*** Block opens ***
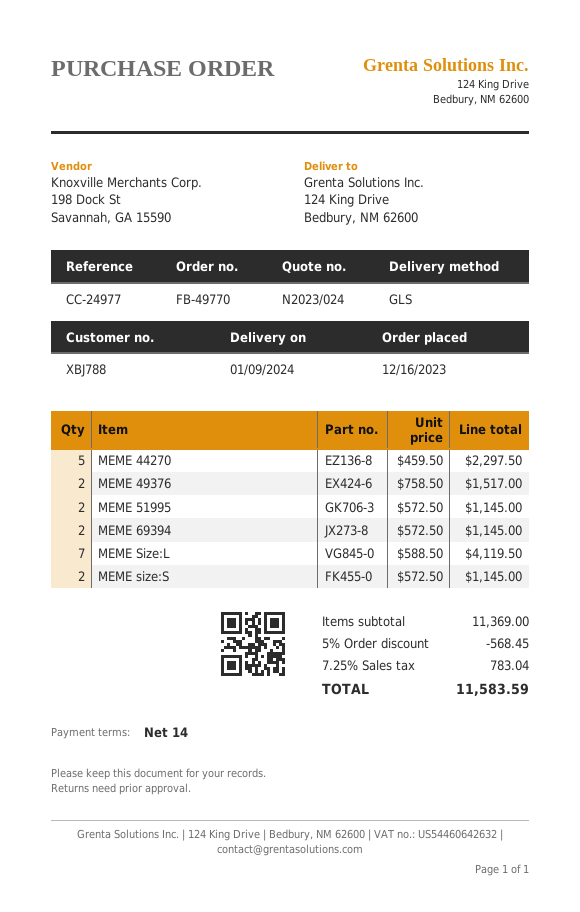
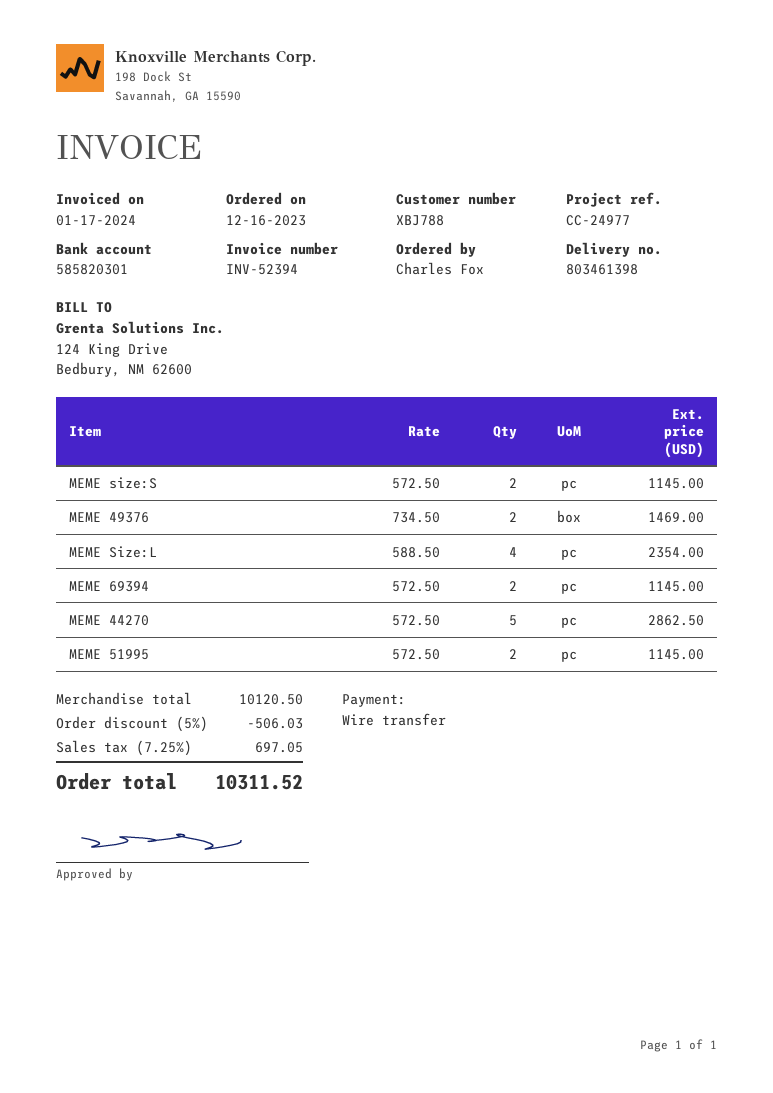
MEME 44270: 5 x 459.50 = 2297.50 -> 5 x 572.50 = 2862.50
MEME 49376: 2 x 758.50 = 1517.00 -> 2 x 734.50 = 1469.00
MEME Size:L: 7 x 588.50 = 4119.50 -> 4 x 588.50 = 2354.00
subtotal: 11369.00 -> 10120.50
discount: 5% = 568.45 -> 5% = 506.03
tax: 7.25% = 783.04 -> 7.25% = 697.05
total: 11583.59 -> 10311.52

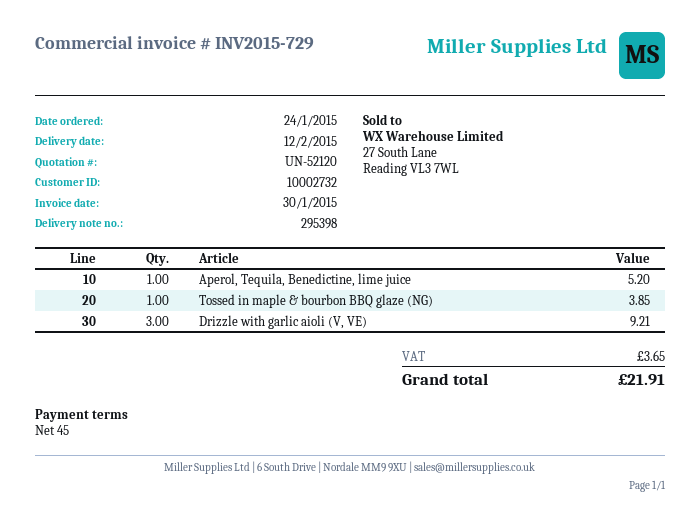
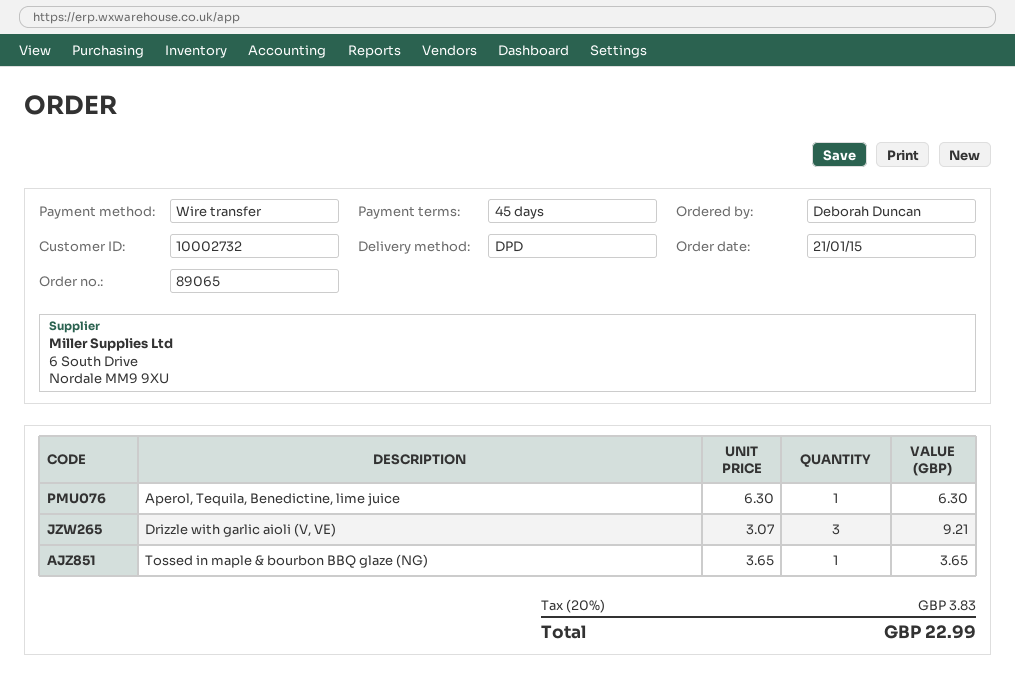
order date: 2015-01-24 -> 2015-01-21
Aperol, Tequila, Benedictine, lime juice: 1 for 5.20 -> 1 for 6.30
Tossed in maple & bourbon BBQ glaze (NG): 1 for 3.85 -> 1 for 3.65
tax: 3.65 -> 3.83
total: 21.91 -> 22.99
*** Block closes ***
*** Block opens ***
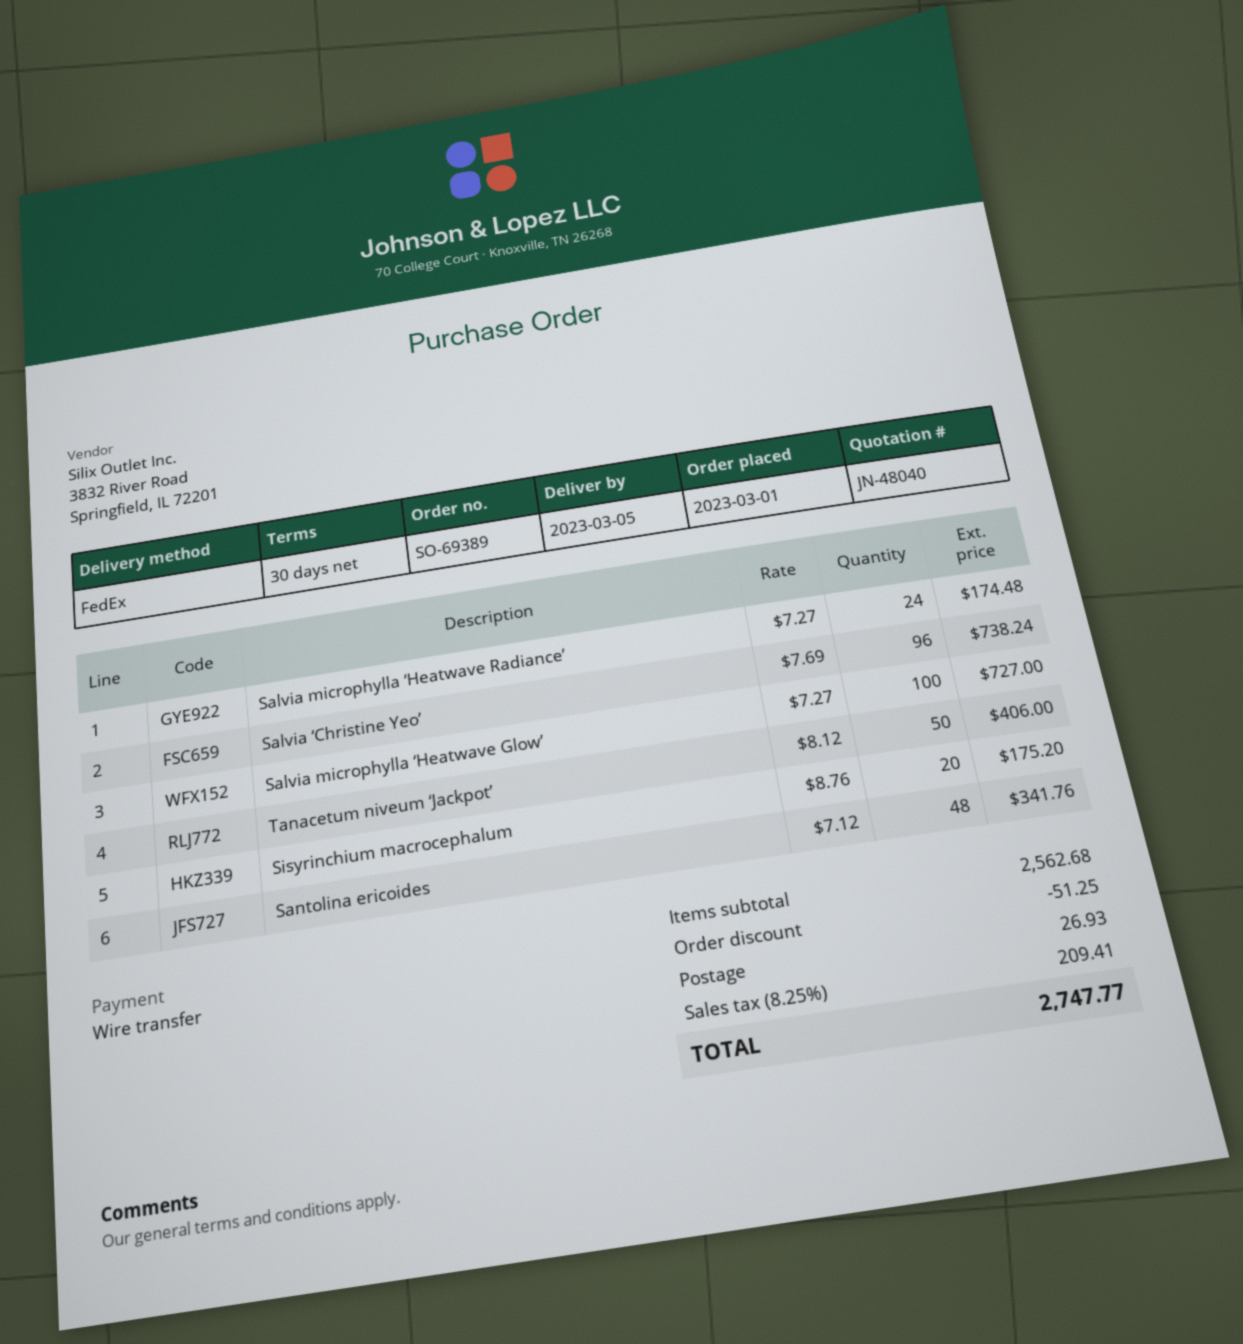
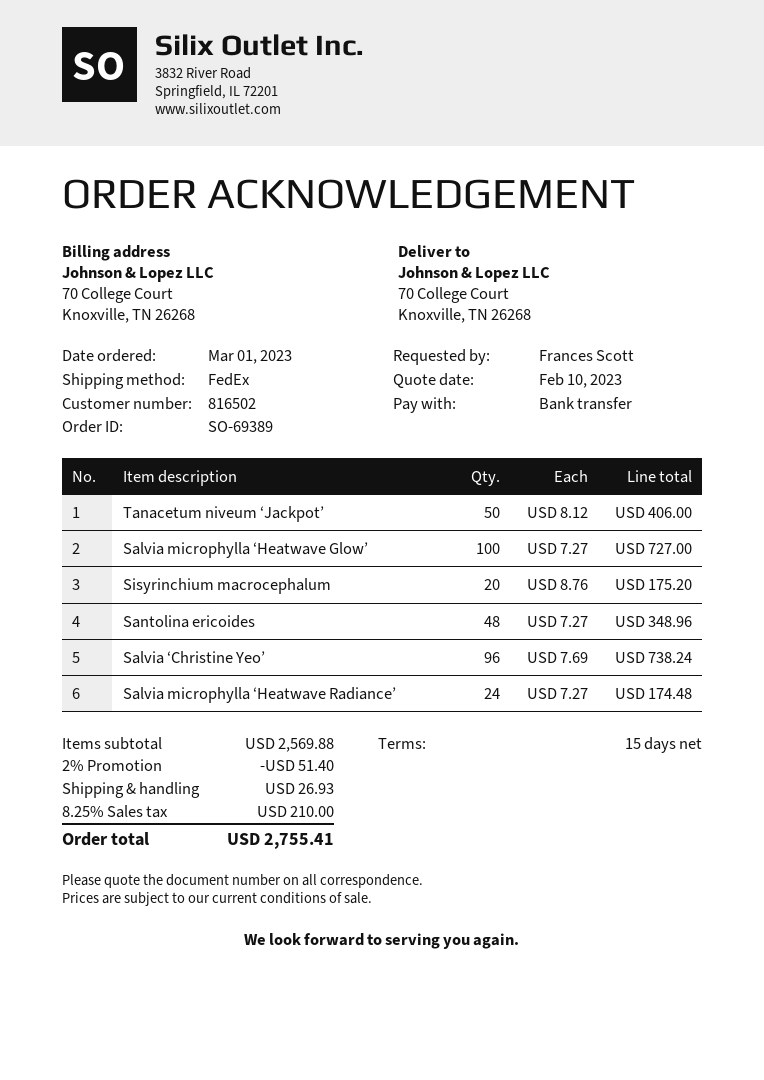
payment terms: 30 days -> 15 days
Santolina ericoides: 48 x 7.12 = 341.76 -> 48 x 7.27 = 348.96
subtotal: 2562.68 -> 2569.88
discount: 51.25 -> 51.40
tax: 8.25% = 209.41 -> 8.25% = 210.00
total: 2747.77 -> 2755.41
*** Block closes ***
Precisely the lines between those holding "Santolina ericoides: 48" and "total: 2747.77 -> 2755.41", inclusive, are to be reproduced from the listing above, with nothing added.

- SOLUTION TO THIS PROBLEM
Santolina ericoides: 48 x 7.12 = 341.76 -> 48 x 7.27 = 348.96
subtotal: 2562.68 -> 2569.88
discount: 51.25 -> 51.40
tax: 8.25% = 209.41 -> 8.25% = 210.00
total: 2747.77 -> 2755.41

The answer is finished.